How the Colombian army sent a hidden message to hostages using a pop song - kposehn
http://www.theverge.com/2015/1/7/7483235/the-code-colombian-army-morsecode-hostages

======
shutupalready
It's a great feel-good story, but the whole thing is just _intelligence
theater_ , à la Bruce Schneier's _security theater_.

That is, the coded message serves no intelligence or military objective. It
sounds to me like the government concocted this idea because they felt they
should be doing something, anything, no matter how useless( * ).

What's a hostage supposed to conclude from hearing, "19 people rescued. You’re
next. Don’t lose hope". Should I run? Run now? Hide in the jungle? Run when
the rescue starts? Stay put? Fight during the rescue? Don't fight? If you
asked 10 different people what _specific_ action you're supposed to take based
on this message, you'd get 10 different answers.

If this message had any tangible effect, why aren't there any first hand
accounts from the hostages explaining what they did _differently_ as a result
of hearing the message?

So 3 million people heard this song, yet the only ones who understood it were
some of the hostages? Not one of the several thousand militants and no one in
the public decoded it? This just proves the point that it's un-actionable.
Case (1): Lots of people got it besides the hostages, but there's nothing to
blow the whistle on.

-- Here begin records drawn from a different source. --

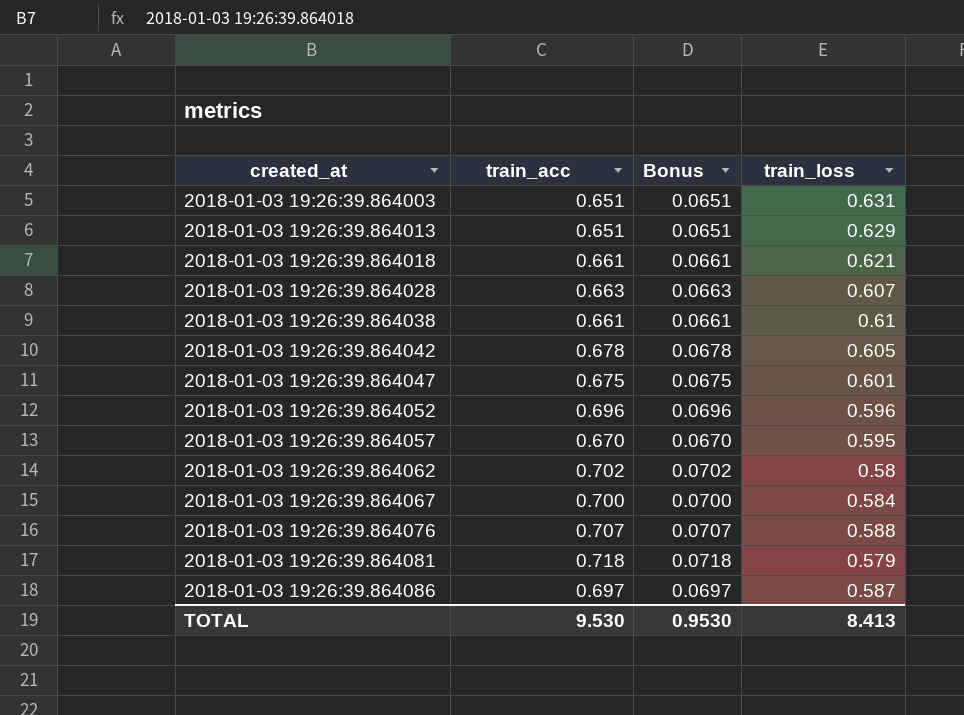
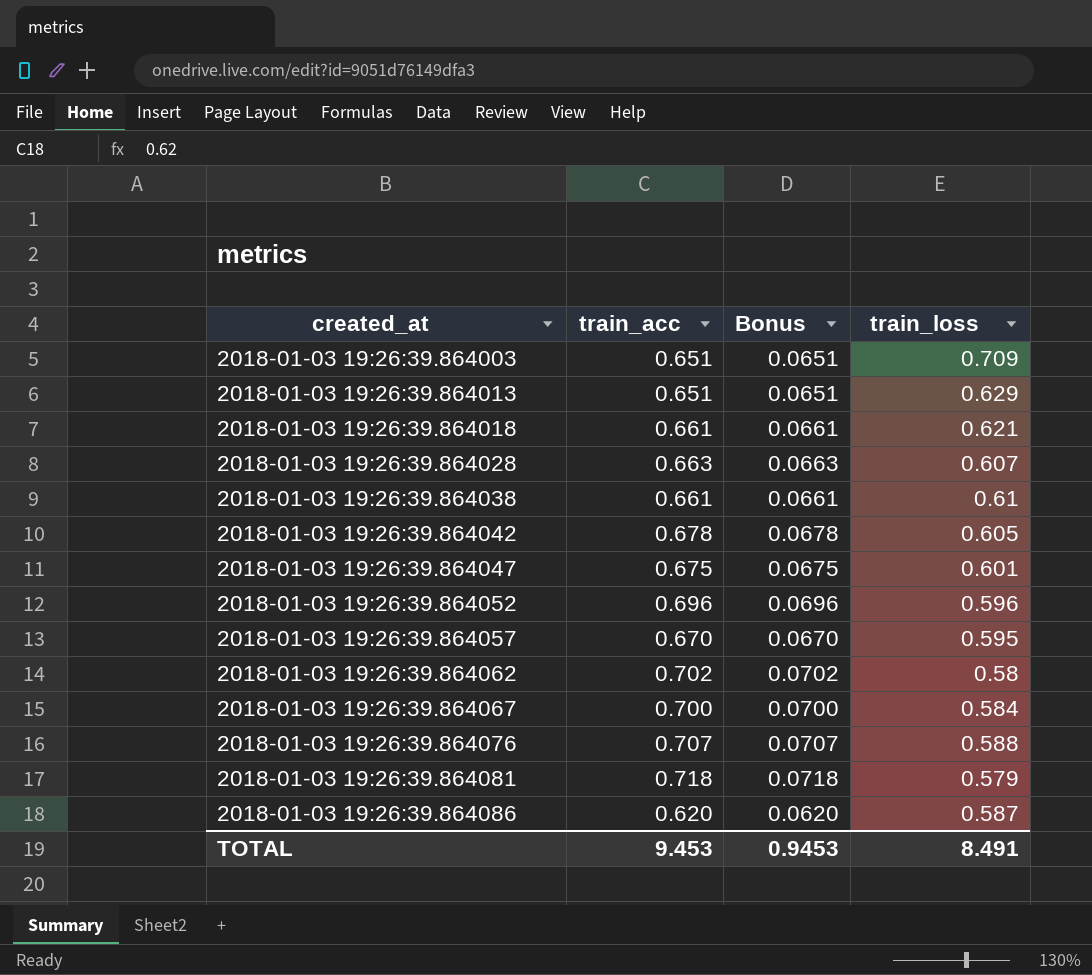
2018-01-03 19:26:39.864003 | train_loss: 0.631 -> 0.709
2018-01-03 19:26:39.864086 | train_acc: 0.697 -> 0.620
2018-01-03 19:26:39.864086 | Bonus: 0.0697 -> 0.0620
TOTAL | train_acc: 9.530 -> 9.453
TOTAL | Bonus: 0.9530 -> 0.9453
TOTAL | train_loss: 8.413 -> 8.491

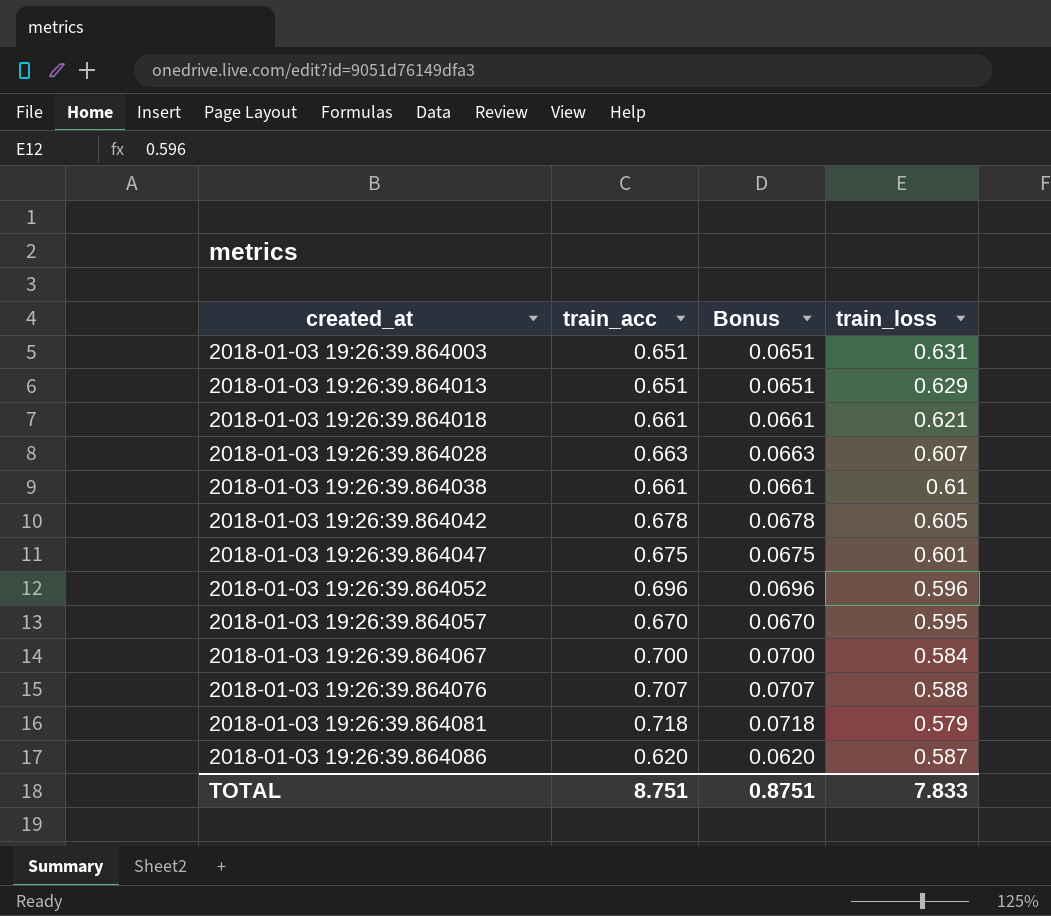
row 2018-01-03 19:26:39.864062: 0.702 | 0.0702 | 0.58 -> none
2018-01-03 19:26:39.864003 | train_loss: 0.709 -> 0.631
TOTAL | train_acc: 9.453 -> 8.751
TOTAL | Bonus: 0.9453 -> 0.8751
TOTAL | train_loss: 8.491 -> 7.833

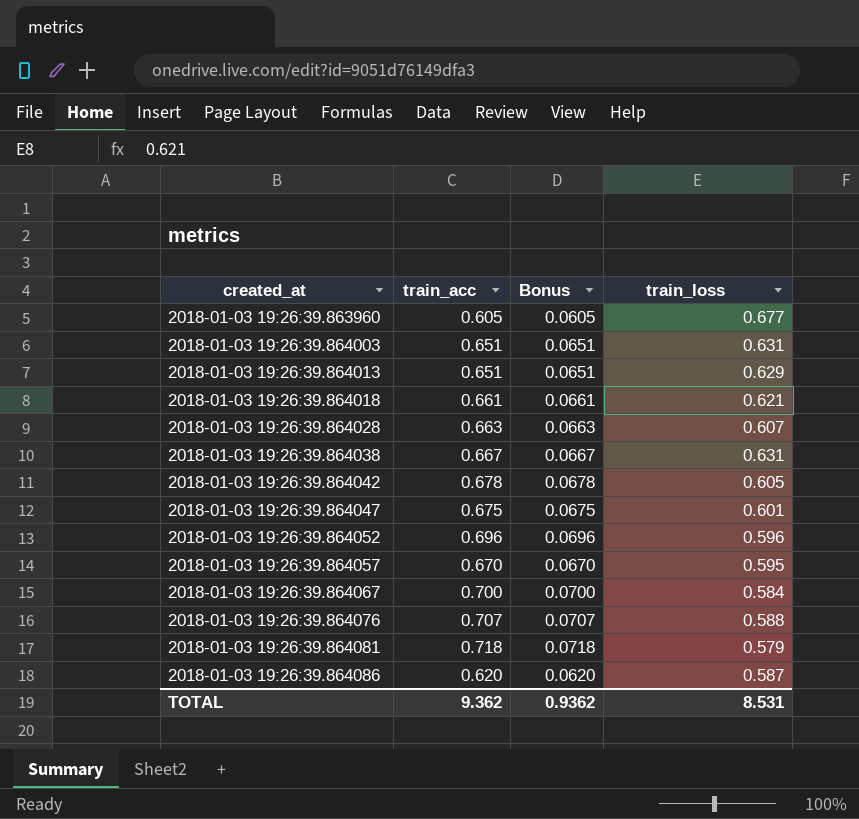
row 2018-01-03 19:26:39.863960: none -> 0.605 | 0.0605 | 0.677
2018-01-03 19:26:39.864038 | train_acc: 0.661 -> 0.667
2018-01-03 19:26:39.864038 | Bonus: 0.0661 -> 0.0667
2018-01-03 19:26:39.864038 | train_loss: 0.61 -> 0.631
TOTAL | train_acc: 8.751 -> 9.362
TOTAL | Bonus: 0.8751 -> 0.9362
TOTAL | train_loss: 7.833 -> 8.531

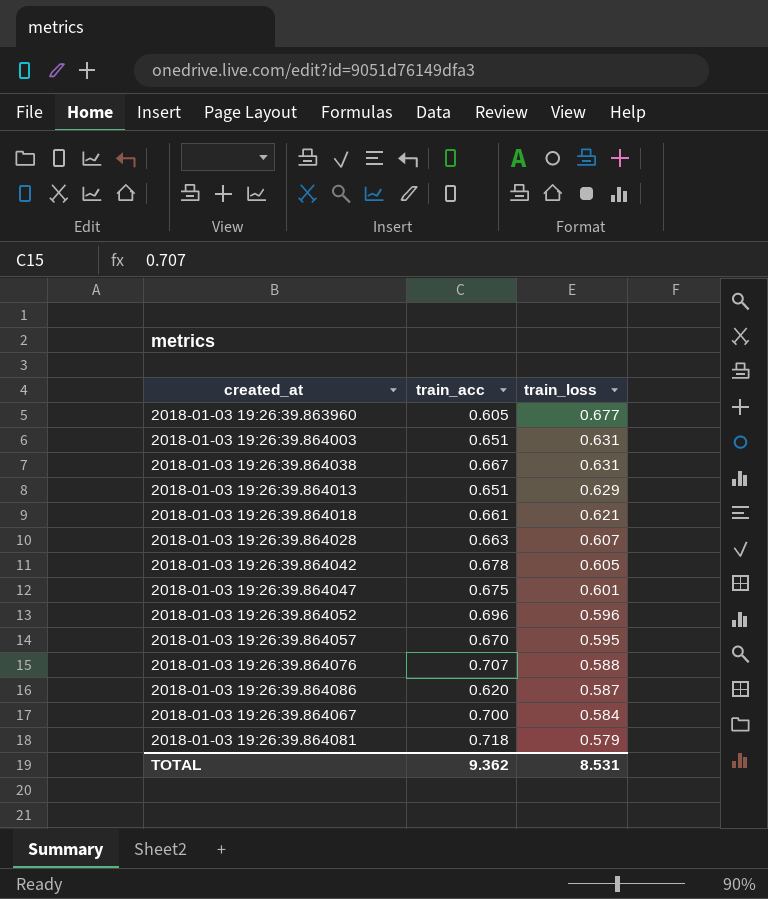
row order: created_at ascending -> train_loss descending
column Bonus | formula: [train_acc] * 0.1 -> none

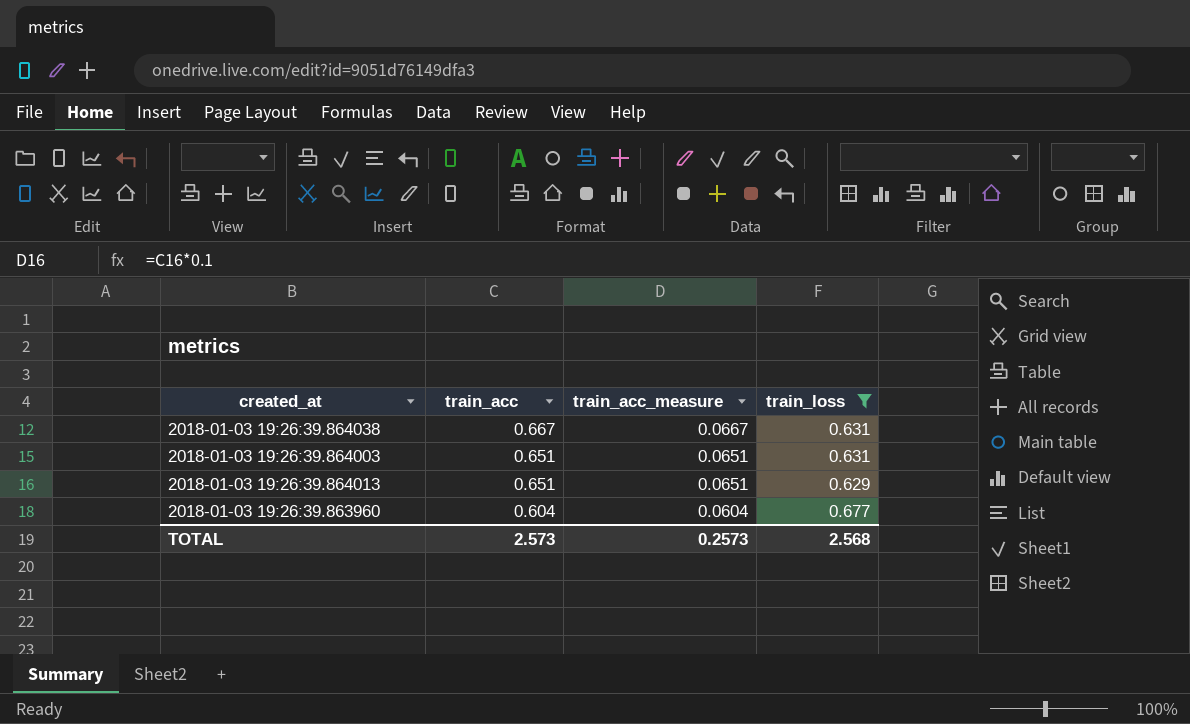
filter: none -> train_loss >= 0.629
row order: train_loss descending -> train_acc descending
column train_acc_measure | formula: none -> [train_acc] * 0.1
2018-01-03 19:26:39.863960 | train_acc: 0.605 -> 0.604
TOTAL | train_acc: 9.362 -> 2.573
TOTAL | train_loss: 8.531 -> 2.568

It's not as if the message says, "Raid at dawn". Case
(2): Nobody got it, which also implies that the message had no effect.

( * )If the government claimed that the message was simply a way to make the
hostages keep up hope, then OK (though it still seems like a lot of expense
for little gain). But they're trying to make it sound like a big intelligence
or military coup, which it is not.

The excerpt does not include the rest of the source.